> About this exercise
Only the text of the records, copied exactly, is wanted; no pictures.

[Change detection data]

——————

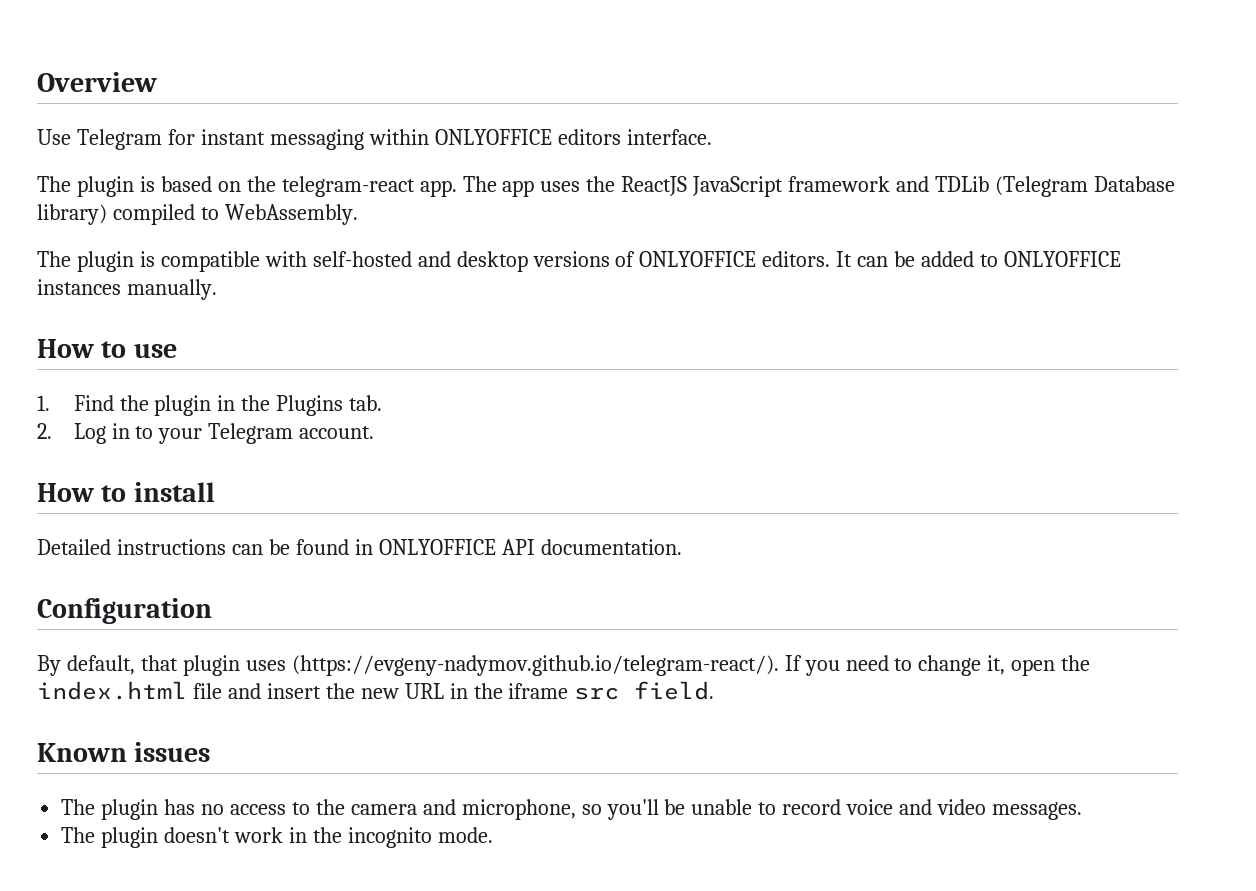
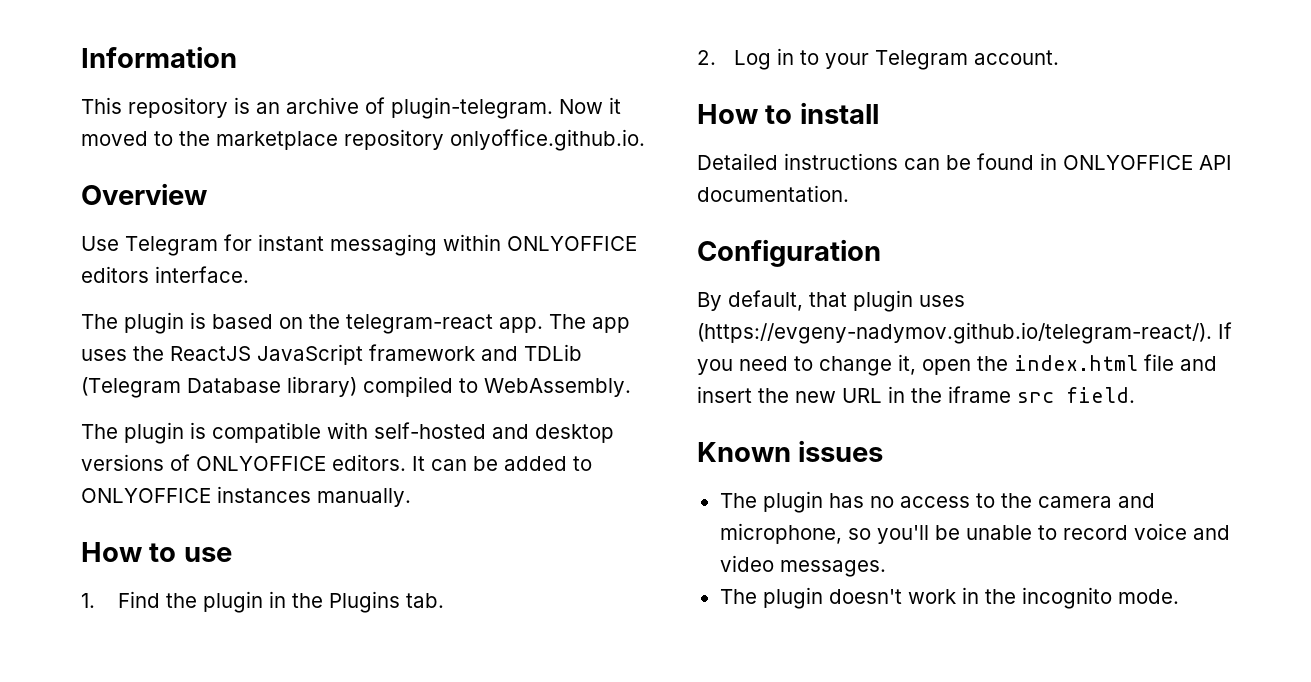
(37, 82) none -> [81,46,237,68] [81,97,621,119] [81,129,645,151] Information // This repository is an archive of plugin-telegram. Now it moved to the marketplace repository onlyoffice.github.io. //

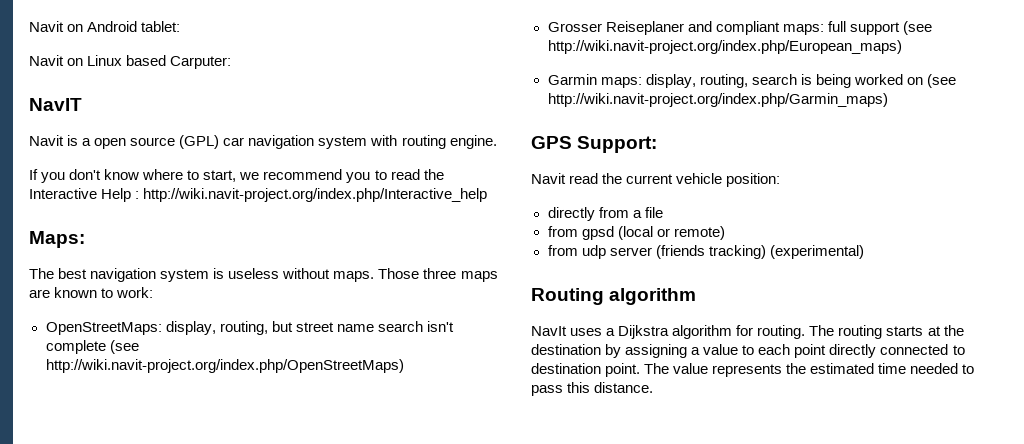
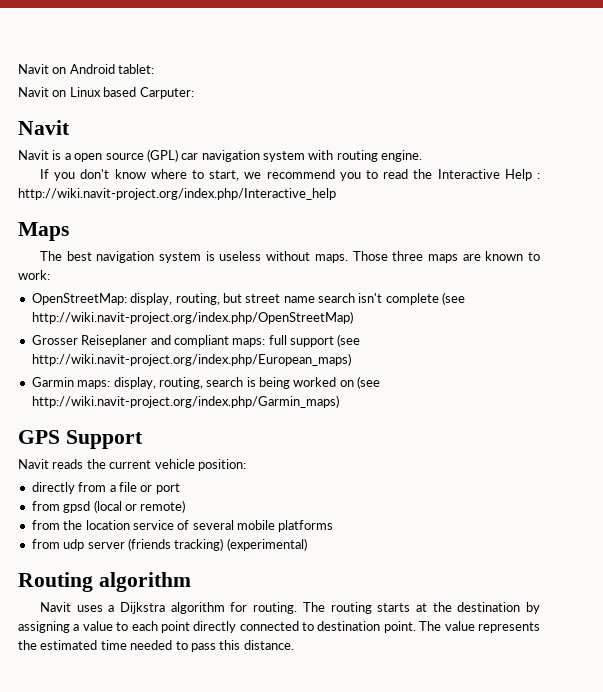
[29,98,82,111] NavIT -> [18,120,70,135] Navit
[29,231,85,248] Maps: -> [18,222,69,241] Maps
[45,322,162,335] OpenStreetMaps: -> [31,293,127,305] OpenStreetMap:
[45,359,404,373] http://wiki.navit-project.org/index.php/OpenStreetMaps) -> [31,311,353,324] http://wiki.navit-project.org/index.php/OpenStreetMap)
[577,136,658,153] [531,173,599,184] Support: // Navit read -> [65,430,143,449] [18,459,84,469] Support // Navit reads
(663, 212) none -> [140,483,180,494] or port
(725, 233) none -> [31,520,334,532] // from the location service of several mobile platforms
[531,326,567,336] NavIt -> [39,602,71,612] Navit

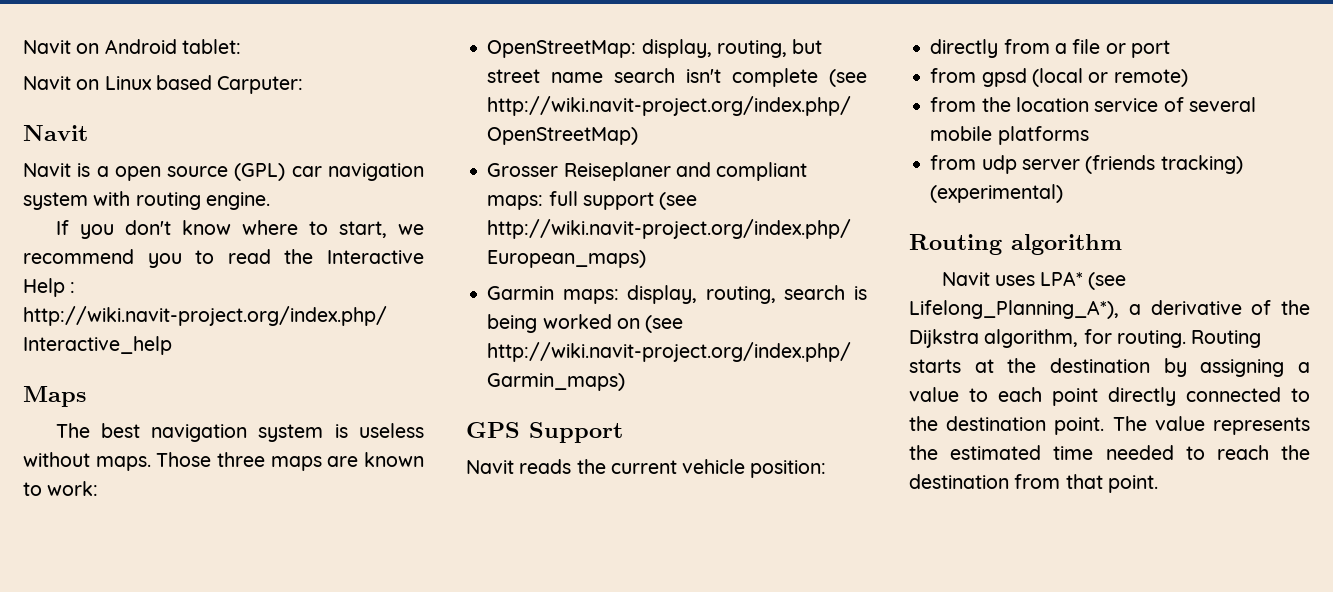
[108,602,372,614] a Dijkstra algorithm for routing. The routing -> [1040,271,1127,290] [909,300,1310,319] [909,329,1262,348] LPA* (see Lifelong_Planning_A*), a derivative of the Dijkstra algorithm, for routing. Routing
(315, 626) none -> [909,416,938,431] the
[190,640,294,652] pass this distance. -> [1216,445,1310,460] [909,474,1158,493] reach the destination from that point.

——————

> Output of the task
(37, 82) none -> [81,46,237,68] [81,97,621,119] [81,129,645,151] Information // This repository is an archive of plugin-telegram. Now it moved to the marketplace repository onlyoffice.github.io. //

[29,98,82,111] NavIT -> [18,120,70,135] Navit
[29,231,85,248] Maps: -> [18,222,69,241] Maps
[45,322,162,335] OpenStreetMaps: -> [31,293,127,305] OpenStreetMap:
[45,359,404,373] http://wiki.navit-project.org/index.php/OpenStreetMaps) -> [31,311,353,324] http://wiki.navit-project.org/index.php/OpenStreetMap)
[577,136,658,153] [531,173,599,184] Support: // Navit read -> [65,430,143,449] [18,459,84,469] Support // Navit reads
(663, 212) none -> [140,483,180,494] or port
(725, 233) none -> [31,520,334,532] // from the location service of several mobile platforms
[531,326,567,336] NavIt -> [39,602,71,612] Navit

[108,602,372,614] a Dijkstra algorithm for routing. The routing -> [1040,271,1127,290] [909,300,1310,319] [909,329,1262,348] LPA* (see Lifelong_Planning_A*), a derivative of the Dijkstra algorithm, for routing. Routing
(315, 626) none -> [909,416,938,431] the
[190,640,294,652] pass this distance. -> [1216,445,1310,460] [909,474,1158,493] reach the destination from that point.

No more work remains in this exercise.